I am not much of a movie watcher, but I do have my moments. I will confess I do binge on the easy comfort of movies and films when I am sick. Unfortunately, I have a hard time finding creative and original content that appeals to me. I will not pay money for most American movies and films. Most films that are not Academy worthy, are just not that good. In a way, their character lack depth and substance. And in a way, their plots involve lifeless characters going through the motions. Their writers routinely desecrate and rape plots in order to insert subconscious branding and subtle marketing.

All these factors dampen our urges to rewatch the movie and discover more. We watch the movie once and we know everything about it. Or perhaps we already know everything about the movie, before we have even watched it. So why watch it? Why watch it again? Why pay money to watch a movie? If the movie industry wonders why people routinely will not pay money for movies, this is why.

But I do watch movies, especially when I am sick. It is the one thing I can do that will not make me sicker. So after an intense overnight hacking bout at a hack-a-thon, after coming down with something suspiciously similar to a strep throat, after vowing to never to do it again, I was in a bind. I searched far and wide for good films. I ended up watching a whole bunch of anime films. They were great. It turns out that the guy behind almost all of them, was a Japanese animator by the name of Hayao Miyazaki.

Hayao Miyazaki is a superb animator. From My Neighbor Totoro to Princess Mononoke to Nausicaa of the Valley of the Wind, he animates characters with thought and depth. Through their dynamic lines and expressions, Miyazaki breaths into them energy and life. In Miyazaki’s films, everything is in motion. The whole film is poetry in motion. In applying this approach, Miyazaki not only appeals to our human desire to connect to the greater cosmos, but to avoid the one thing an animation should never be. And that is dead.

Nature plays a tremendous role in Miyazaki films. With its beauty, perseverance, and at times fragility, nature is that life-giving force that gives his characters sustenance and a will to move. Miyazaki splendidly shows that nature and humans balance out in a complex ecosystem. That is beautiful in itself. Perhaps Miyazaki is reminding us of that old Biblical maxim, that from earth we came, and from earth we will return (after we have perished).

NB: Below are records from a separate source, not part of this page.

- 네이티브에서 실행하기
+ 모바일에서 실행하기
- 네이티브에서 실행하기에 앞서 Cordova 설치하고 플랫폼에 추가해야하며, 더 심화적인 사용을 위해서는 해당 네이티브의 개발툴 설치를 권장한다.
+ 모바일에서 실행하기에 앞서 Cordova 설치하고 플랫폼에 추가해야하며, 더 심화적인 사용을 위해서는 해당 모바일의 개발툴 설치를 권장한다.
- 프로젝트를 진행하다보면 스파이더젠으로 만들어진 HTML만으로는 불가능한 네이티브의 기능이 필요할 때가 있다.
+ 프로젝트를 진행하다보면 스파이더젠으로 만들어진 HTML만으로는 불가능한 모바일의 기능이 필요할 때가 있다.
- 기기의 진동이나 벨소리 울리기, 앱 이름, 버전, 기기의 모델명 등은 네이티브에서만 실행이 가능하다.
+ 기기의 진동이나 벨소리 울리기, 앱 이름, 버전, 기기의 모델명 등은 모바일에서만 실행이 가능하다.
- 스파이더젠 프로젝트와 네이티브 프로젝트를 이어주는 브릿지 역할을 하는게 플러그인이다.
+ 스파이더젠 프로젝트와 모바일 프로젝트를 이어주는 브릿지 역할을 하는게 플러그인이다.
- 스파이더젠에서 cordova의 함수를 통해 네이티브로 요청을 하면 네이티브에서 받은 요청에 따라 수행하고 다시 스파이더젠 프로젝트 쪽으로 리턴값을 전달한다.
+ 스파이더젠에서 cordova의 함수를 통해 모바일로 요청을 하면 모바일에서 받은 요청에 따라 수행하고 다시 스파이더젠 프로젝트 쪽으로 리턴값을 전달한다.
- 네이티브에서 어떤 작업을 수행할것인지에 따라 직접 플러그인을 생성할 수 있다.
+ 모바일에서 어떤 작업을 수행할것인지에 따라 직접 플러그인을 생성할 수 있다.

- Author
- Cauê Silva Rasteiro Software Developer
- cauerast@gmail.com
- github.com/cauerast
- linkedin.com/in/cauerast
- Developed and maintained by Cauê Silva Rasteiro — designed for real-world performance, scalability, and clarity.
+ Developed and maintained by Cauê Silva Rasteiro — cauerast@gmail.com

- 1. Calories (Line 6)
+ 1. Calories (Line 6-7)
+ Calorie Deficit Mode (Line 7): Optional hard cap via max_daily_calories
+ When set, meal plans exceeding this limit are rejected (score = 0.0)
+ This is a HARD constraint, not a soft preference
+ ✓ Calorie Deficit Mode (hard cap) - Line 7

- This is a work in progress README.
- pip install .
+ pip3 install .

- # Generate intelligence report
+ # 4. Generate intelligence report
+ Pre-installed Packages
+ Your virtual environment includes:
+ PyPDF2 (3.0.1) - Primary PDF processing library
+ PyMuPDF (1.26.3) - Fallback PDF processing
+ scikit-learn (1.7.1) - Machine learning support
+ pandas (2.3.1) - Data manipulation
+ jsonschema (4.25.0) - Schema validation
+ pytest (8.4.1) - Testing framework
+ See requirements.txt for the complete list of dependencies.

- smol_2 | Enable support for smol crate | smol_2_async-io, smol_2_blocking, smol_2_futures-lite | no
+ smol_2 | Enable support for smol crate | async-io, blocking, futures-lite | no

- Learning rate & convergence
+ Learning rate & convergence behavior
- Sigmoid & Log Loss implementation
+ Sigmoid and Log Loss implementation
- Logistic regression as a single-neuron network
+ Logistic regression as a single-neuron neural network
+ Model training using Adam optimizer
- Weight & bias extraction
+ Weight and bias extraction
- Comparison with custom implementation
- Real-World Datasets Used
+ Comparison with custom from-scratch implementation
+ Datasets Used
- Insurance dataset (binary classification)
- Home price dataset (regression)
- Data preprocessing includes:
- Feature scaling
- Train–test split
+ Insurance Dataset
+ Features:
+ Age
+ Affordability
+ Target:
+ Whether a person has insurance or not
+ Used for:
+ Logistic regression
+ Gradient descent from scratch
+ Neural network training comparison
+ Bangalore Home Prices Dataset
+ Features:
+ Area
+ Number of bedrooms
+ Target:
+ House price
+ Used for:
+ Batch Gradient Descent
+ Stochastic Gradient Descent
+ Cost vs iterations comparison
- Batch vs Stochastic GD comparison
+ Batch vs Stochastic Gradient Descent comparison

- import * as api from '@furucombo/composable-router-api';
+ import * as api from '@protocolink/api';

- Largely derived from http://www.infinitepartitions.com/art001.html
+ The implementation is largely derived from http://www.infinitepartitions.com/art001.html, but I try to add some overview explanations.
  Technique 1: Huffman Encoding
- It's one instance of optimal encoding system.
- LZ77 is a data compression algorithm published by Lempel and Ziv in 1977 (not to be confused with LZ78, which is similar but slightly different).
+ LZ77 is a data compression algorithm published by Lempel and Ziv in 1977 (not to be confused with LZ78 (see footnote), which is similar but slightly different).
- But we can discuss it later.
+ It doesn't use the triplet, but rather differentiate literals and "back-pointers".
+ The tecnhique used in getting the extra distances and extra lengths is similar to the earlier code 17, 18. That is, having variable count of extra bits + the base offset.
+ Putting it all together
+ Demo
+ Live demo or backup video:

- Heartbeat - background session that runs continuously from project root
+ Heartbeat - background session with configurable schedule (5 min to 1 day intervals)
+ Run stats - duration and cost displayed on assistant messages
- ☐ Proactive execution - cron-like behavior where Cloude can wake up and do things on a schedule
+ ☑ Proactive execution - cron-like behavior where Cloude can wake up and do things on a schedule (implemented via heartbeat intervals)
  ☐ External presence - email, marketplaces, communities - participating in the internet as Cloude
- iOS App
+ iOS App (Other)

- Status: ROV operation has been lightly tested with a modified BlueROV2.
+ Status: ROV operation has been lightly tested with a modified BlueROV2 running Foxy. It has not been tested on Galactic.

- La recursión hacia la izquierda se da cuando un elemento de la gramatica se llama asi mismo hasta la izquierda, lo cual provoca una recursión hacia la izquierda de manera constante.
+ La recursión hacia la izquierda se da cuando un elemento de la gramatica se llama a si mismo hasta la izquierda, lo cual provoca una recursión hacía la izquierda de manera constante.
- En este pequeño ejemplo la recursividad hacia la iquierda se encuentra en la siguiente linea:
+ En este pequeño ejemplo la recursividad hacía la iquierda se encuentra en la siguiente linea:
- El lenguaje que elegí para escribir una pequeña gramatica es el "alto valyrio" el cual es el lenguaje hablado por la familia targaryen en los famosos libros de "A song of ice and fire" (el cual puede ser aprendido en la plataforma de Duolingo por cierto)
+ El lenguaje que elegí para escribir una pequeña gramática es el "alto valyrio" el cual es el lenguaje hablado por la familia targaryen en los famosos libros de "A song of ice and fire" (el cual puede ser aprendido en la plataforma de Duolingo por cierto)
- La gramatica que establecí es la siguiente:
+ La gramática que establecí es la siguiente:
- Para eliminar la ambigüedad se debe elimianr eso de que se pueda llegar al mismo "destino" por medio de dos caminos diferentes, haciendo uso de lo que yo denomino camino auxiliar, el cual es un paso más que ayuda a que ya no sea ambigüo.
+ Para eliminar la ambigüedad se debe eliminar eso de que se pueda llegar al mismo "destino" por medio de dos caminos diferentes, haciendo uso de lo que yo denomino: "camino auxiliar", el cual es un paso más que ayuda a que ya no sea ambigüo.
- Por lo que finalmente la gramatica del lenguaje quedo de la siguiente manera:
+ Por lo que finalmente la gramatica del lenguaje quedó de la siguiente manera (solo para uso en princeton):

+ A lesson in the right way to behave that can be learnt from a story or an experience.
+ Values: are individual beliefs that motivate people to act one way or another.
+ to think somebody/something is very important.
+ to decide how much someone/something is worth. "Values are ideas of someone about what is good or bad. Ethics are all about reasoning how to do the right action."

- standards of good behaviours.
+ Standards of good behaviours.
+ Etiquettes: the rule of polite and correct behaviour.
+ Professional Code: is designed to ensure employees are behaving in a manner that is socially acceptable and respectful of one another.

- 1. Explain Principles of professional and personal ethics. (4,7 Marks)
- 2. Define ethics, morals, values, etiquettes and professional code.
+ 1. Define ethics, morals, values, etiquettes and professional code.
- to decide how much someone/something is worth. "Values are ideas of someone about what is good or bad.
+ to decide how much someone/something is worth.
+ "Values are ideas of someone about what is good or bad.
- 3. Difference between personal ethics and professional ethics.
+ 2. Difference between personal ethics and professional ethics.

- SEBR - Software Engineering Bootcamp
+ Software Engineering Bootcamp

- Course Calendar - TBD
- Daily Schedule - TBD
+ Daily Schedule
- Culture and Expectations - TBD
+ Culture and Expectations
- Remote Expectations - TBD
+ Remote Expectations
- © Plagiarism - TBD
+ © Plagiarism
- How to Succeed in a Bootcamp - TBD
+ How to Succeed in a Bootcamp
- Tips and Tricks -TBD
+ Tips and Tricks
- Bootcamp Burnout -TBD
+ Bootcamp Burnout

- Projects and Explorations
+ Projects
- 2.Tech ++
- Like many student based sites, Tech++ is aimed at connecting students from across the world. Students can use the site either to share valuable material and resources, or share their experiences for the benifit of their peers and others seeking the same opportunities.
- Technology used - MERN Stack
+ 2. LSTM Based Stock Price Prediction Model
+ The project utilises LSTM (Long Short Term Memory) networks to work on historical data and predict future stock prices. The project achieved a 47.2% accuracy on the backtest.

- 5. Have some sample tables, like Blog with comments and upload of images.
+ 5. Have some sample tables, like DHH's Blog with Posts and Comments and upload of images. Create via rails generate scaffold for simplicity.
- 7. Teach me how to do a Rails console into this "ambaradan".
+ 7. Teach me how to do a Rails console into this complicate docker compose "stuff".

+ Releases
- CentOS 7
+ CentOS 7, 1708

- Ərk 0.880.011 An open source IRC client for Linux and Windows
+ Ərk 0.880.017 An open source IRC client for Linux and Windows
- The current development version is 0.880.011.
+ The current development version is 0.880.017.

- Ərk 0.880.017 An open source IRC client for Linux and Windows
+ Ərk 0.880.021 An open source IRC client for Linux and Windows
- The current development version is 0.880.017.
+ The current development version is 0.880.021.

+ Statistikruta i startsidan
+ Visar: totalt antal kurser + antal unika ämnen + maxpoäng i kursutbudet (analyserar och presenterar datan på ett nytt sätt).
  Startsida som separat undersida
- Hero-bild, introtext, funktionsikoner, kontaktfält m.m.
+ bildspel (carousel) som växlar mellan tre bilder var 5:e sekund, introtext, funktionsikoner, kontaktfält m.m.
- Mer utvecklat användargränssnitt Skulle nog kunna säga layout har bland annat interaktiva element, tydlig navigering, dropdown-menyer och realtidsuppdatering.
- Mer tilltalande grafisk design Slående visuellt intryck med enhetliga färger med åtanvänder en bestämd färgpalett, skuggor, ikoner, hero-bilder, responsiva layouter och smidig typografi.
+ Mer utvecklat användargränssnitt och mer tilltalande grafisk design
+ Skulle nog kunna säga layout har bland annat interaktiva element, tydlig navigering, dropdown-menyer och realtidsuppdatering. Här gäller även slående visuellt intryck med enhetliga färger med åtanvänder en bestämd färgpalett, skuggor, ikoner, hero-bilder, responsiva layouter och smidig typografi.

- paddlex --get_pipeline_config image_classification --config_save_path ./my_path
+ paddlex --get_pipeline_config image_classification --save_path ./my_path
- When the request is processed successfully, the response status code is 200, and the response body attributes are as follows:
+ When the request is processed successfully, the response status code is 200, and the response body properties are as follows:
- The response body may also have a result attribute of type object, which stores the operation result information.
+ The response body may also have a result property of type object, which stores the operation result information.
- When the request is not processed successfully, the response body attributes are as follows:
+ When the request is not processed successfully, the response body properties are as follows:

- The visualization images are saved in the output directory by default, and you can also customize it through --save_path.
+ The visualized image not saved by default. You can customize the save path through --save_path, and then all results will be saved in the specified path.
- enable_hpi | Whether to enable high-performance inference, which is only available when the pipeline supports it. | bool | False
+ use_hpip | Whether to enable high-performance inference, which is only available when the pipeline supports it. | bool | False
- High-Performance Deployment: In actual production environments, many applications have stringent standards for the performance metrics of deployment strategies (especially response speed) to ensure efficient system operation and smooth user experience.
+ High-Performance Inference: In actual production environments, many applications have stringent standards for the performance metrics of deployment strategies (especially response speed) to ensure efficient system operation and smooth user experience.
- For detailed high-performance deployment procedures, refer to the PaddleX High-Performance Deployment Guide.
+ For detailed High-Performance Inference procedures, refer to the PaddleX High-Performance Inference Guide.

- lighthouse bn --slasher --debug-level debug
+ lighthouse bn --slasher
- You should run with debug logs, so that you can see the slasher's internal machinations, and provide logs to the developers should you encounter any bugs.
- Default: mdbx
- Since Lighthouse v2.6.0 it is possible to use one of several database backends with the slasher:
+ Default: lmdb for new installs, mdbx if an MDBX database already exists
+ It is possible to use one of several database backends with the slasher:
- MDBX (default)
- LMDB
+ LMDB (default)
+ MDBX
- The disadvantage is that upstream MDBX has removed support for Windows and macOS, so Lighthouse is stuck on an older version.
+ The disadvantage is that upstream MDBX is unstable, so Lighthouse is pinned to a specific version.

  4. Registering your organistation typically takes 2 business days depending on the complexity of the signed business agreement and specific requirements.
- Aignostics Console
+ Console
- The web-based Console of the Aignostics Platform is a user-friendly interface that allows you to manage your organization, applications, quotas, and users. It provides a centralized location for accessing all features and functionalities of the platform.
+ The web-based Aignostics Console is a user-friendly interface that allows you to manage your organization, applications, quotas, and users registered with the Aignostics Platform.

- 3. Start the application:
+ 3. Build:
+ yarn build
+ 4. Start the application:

Even beyond the animation, he does everything right. Though on paper they are no more than drawn lines and colored shapes, his characters seem so passionate, convincingly human and believable on film. Unlike American films where antagonists are routinely made out to be villains, terrorists, mechanical punching bags for the audience. Miyazaki presents his antagonists in a more compassionate light. And because they are shown in a more compassionate light, we get a chance to understand them better. Unlike American films, where the writers tell us that the antagonists are societal oddities who cannot be understood, Miyazaki reminds us in his films even the antagonists are human. They just might have at one time been like us. And because we can understand them better, we can better understand ourselves and our own fallacies, not someone else’s.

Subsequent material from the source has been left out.